By the time Facebook became a thing in India and Orkut became
history, even though we had no internet connection in our homes, we
would go to the nearest cafe to surf through the net, and especially
really enjoy all the internet “memes” thoroughly. Inspired by many of
the much loved meme/troll pages in Facebook, we decided to start one of
our own. We had no experience on running a page and frankly it needed
much more attention to get new indulging users/ fan following for the
page than I imagined. Our first page got to 7000 likes within a year, I
still remember getting 10-30 likes per day and I loved waking up
everyday just to check the increase in the audience.
Anyhow, the
first page that we created and worked on – like crazy, out of the blue,
got hacked. I still don’t like to recollect the moment cause it was one
of the few periods that I’d like to forget. But, the passion inside us
didn’t die. We learnt a lot from our previous page and we could have
easily quit, yet we decided to pursue what we love. We launched our next
page with better name, better post and with our experience it got
nearly 10,000 likes in three months. Again that page too got hacked.
We
took a break from pages as we had no fuel to go further, we tried our
luck with YouTube & till date we had no eye on revenue. We pulled of
some videos and started to earn from it via Google’s adsense program.

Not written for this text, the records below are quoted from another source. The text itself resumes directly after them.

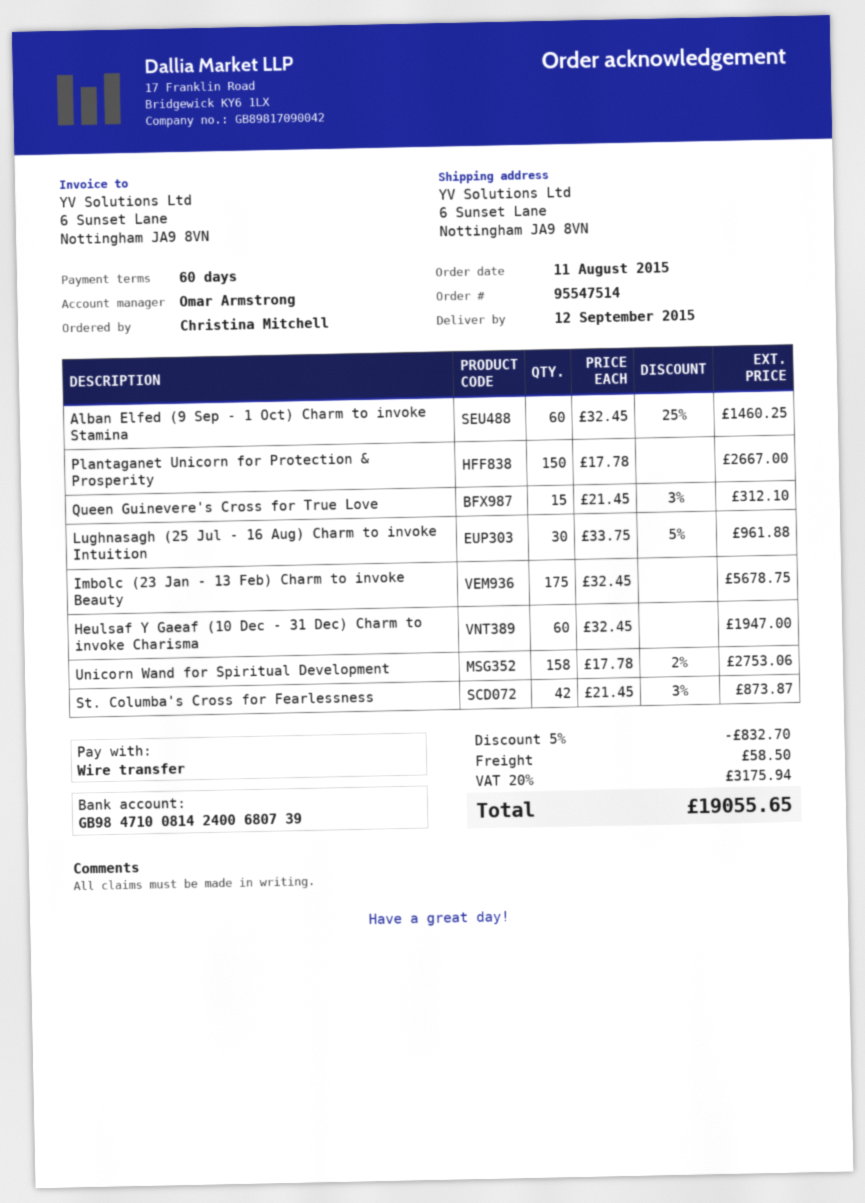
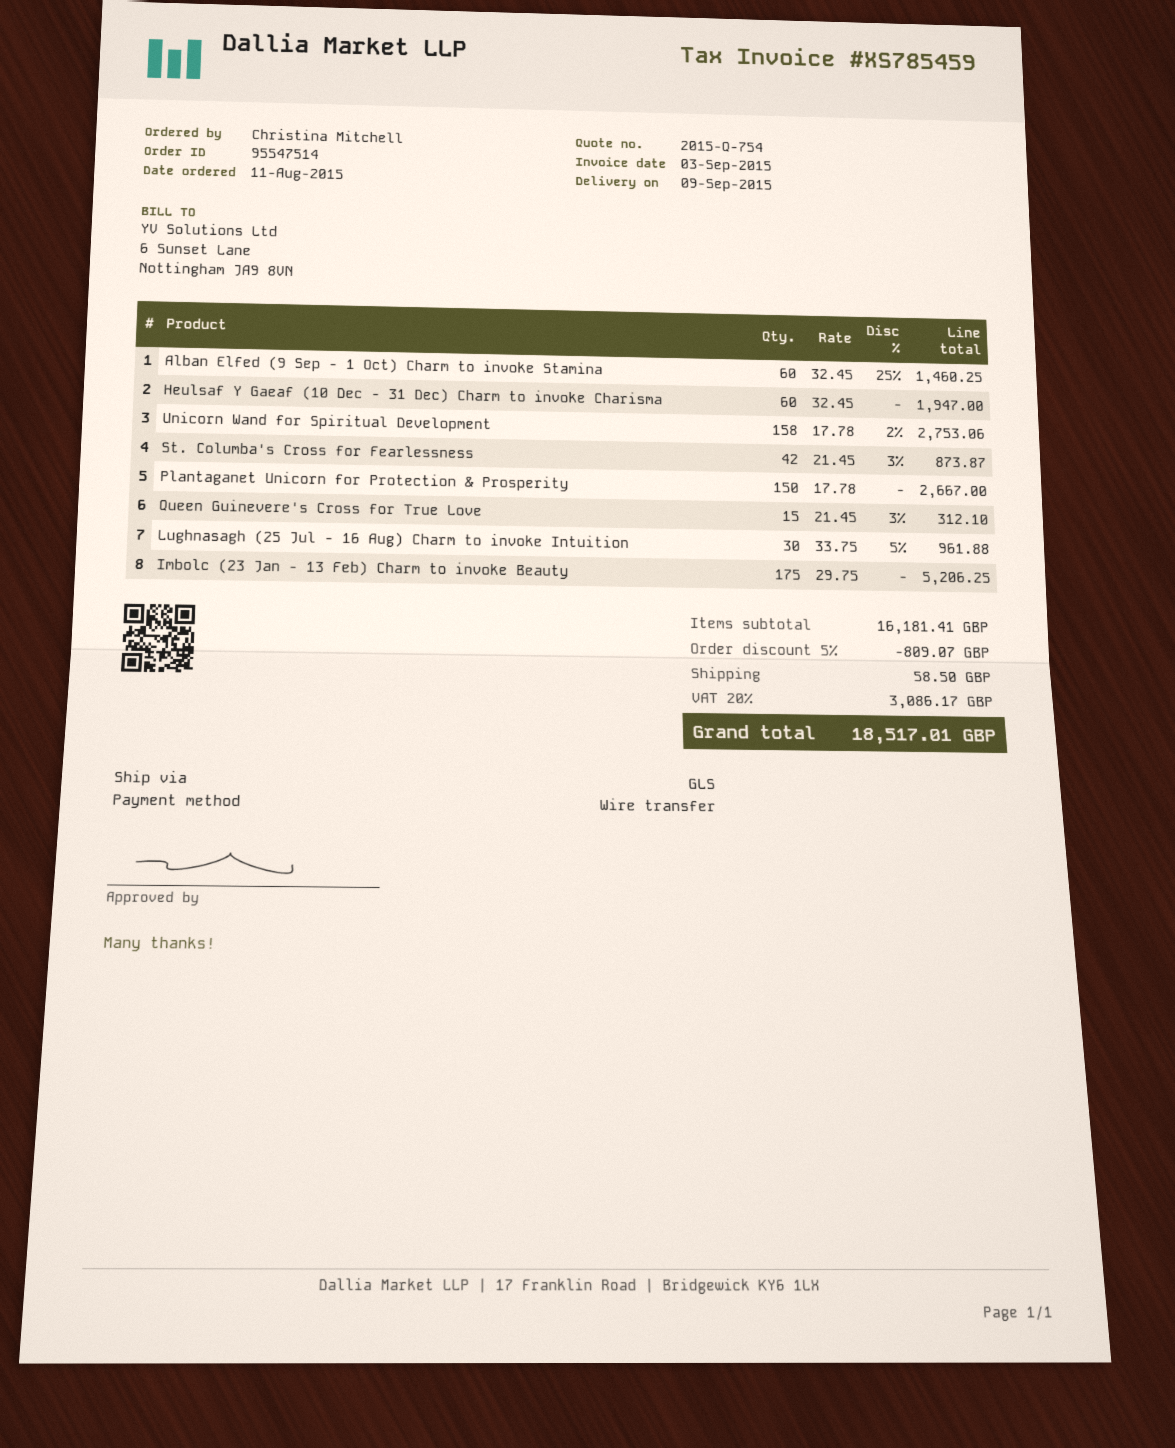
delivery date: 2015-09-12 -> 2015-09-09
Imbolc (23 Jan - 13 Feb) Charm to invoke Beauty: 175 x 32.45 = 5678.75 -> 175 x 29.75 = 5206.25
discount: 5% = 832.70 -> 5% = 809.07
tax: 20% = 3175.94 -> 20% = 3086.17
total: 19055.65 -> 18517.01

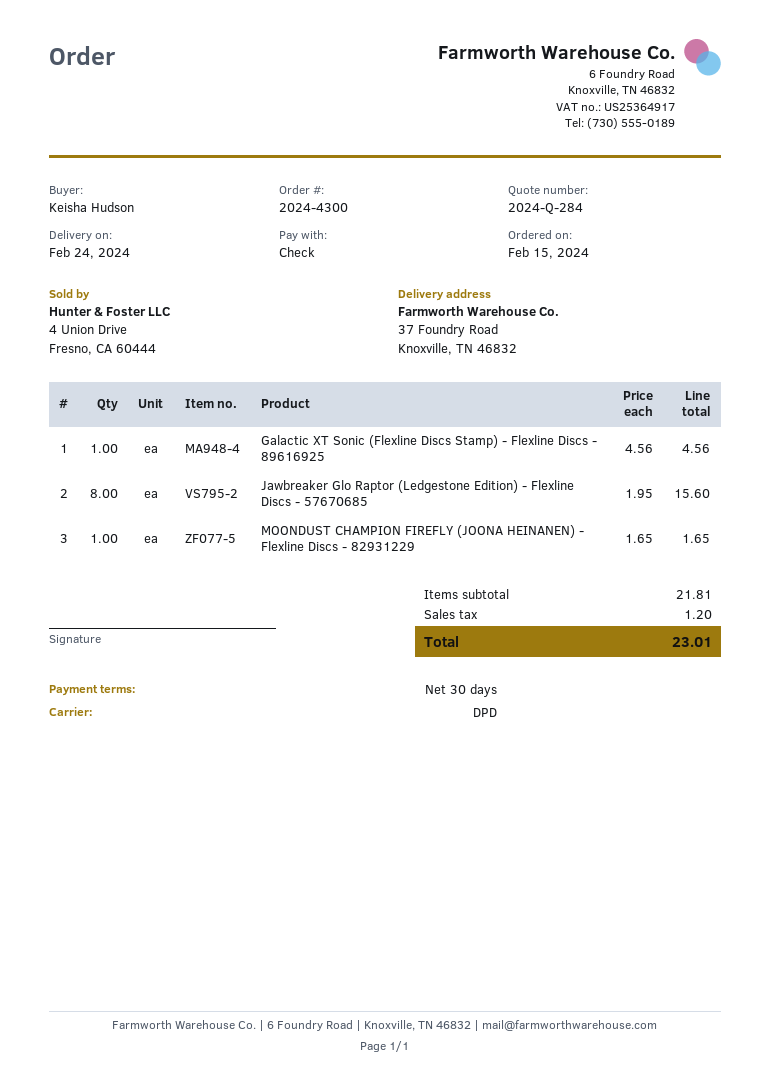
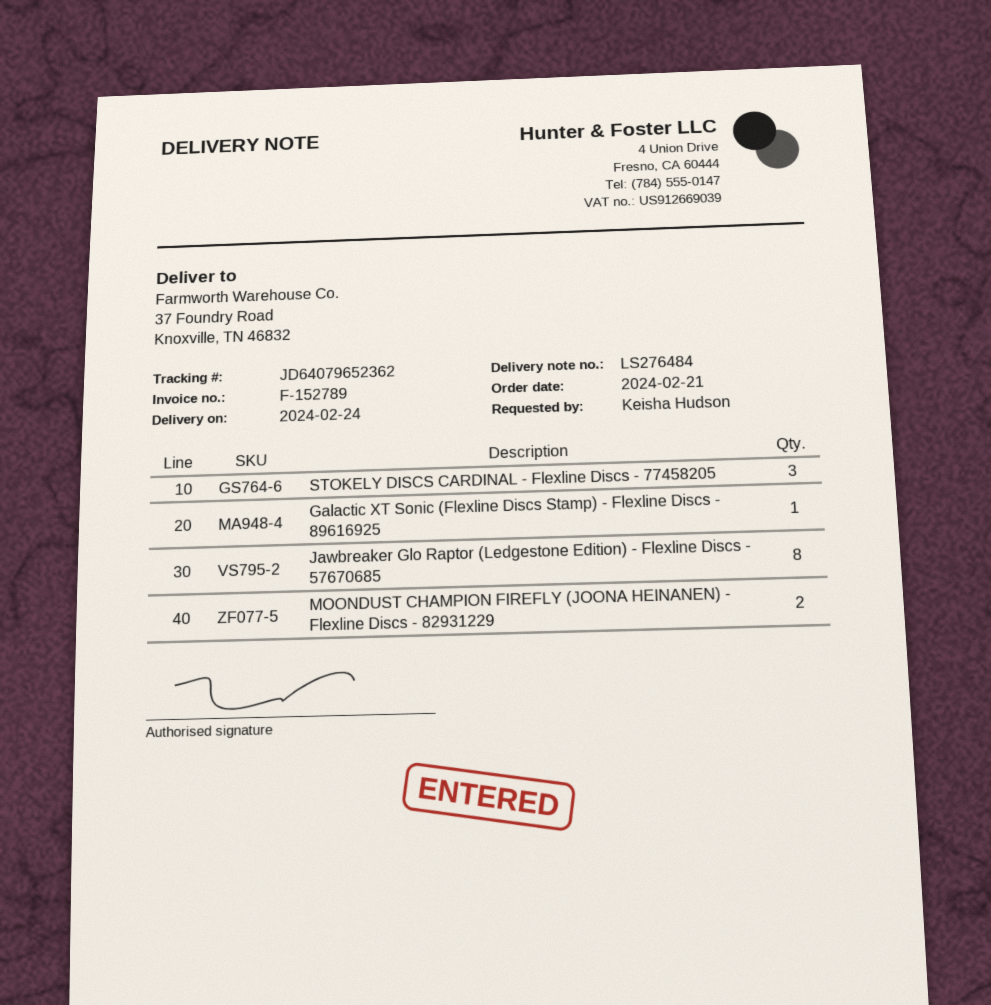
order date: 2024-02-15 -> 2024-02-21
MOONDUST CHAMPION FIREFLY (JOONA HEINANEN) - Flexline Discs - 82931229: 1 -> 2
STOKELY DISCS CARDINAL - Flexline Discs - 77458205: none -> 3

That gave us fuel to go further, we started our own humor blog and to
market that we started a Facebook page for the same. We were back in
action. But unfortunately that page did very bad. It didn’t even get 500
page likes after months of time. Yet, we earned some more & learned
way more. we watched videos & read articles on social media
marketing and challenges of Entrepreneurship and we decided that we
should give people what they want, and then only expect them to help
back. With the blog page, we weren’t giving any value to the people but
were just pushing links to the page audience. We decided to revamp
everything and to have a new beginning.
We thought lot about what
people want and how we could differentiate our “page” from all the other
mainstream pages. Luckily we ended up deciding to get a “character” for
our page who has the personality that we thought the youth would really
love to follow. That’s how we created our page “Dude” with “Dude”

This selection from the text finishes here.